Foto: Jose Lucena/TheNewsS2/Estadão Conteúdo
O Rio de Janeiro pediu ao Supremo Tribunal Federal a prorrogação do prazo para entregar à Polícia Federal todas as imagens captadas por câmeras corporais durante a Operação Contenção, realizada em outubro do ano passado. O pedido foi encaminhado ao ministro Alexandre de Moraes, relator do caso, e solicita mais 20 dias úteis para a consolidação e envio do material.
A solicitação foi protocolada na última sexta-feira (6) e ocorre após Moraes ter fixado prazo inicial de 15 dias para que o governo estadual entregasse os equipamentos e registros audiovisuais à PF, responsável por realizar a perícia técnica e elaborar laudos antes do encaminhamento ao Supremo.
Justificativa do governo
Na petição, o governo do RJ argumenta que o prazo adicional é necessário devido ao alto volume de dados audiovisuais, coletados por diferentes órgãos estaduais durante a operação. Segundo o Executivo, o processo exige procedimentos técnicos complexos de organização, consolidação e verificação da integridade das informações.
Além disso, o estado destaca a natureza sensível do material, que demanda soluções específicas de tecnologia da informação para garantir o armazenamento seguro, o envio protegido e a preservação da cadeia de custódia dos arquivos destinados à Diretoria-Geral da Polícia Federal.
Determinação do STF e ADPF das Favelas
A ordem para entrega das imagens foi expedida no âmbito da ADPF 635, ação em que o STF acompanha e fiscaliza medidas para reduzir a letalidade policial em operações realizadas em comunidades do Rio de Janeiro.

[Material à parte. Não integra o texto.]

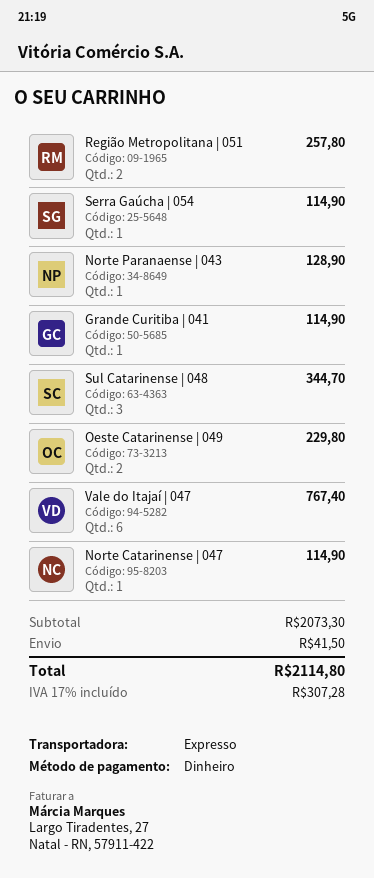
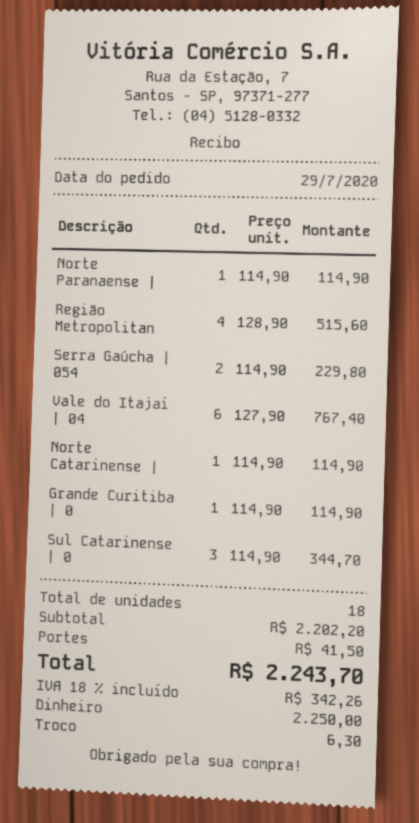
Região Metropolitana | 051: 2 for 257.80 -> 4 for 515.60
Serra Gaúcha | 054: 1 for 114.90 -> 2 for 229.80
Norte Paranaense | 043: 1 for 128.90 -> 1 for 114.90
Oeste Catarinense | 049: 2 for 229.80 -> none
subtotal: 2073.30 -> 2202.20
tax: 17% = 307.28 -> 18% = 342.26
total: 2114.80 -> 2243.70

No mesmo despacho, Alexandre de Moraes também determinou que o Conselho Nacional de Justiça informe o estágio de análise do Plano Estratégico de Reocupação Territorial apresentado pelo governo estadual, elaborado em cumprimento a decisões anteriores da Corte.
Operação Contenção e números da ação
A Operação Contenção foi deflagrada em 28 de outubro, nos complexos da Penha e do Alemão, na Zona Norte do Rio, com o objetivo de atingir a estrutura do Comando Vermelho. A ação mobilizou cerca de 2,5 mil agentes das polícias Civil e Militar.
O saldo oficial aponta mais de 120 mortos, entre eles cinco policiais, tornando a operação a mais letal da história do país. Ao todo, foram apreendidas 118 armas de fogo, incluindo 91 fuzis, além da prisão de mais de 100 suspeitos.
Uso limitado de câmeras corporais
Dados já enviados pelo governo ao STF indicam que apenas 569 câmeras corporais foram utilizadas na megaoperação — sendo 62 da Polícia Civil e 507 da Polícia Militar. O número representa cerca de 23% do efetivo total mobilizado naquele dia.
Parte das imagens revelou crimes cometidos por agentes durante a ação, o que resultou na prisão de policiais militares após flagrantes registrados pelas próprias câmeras corporais.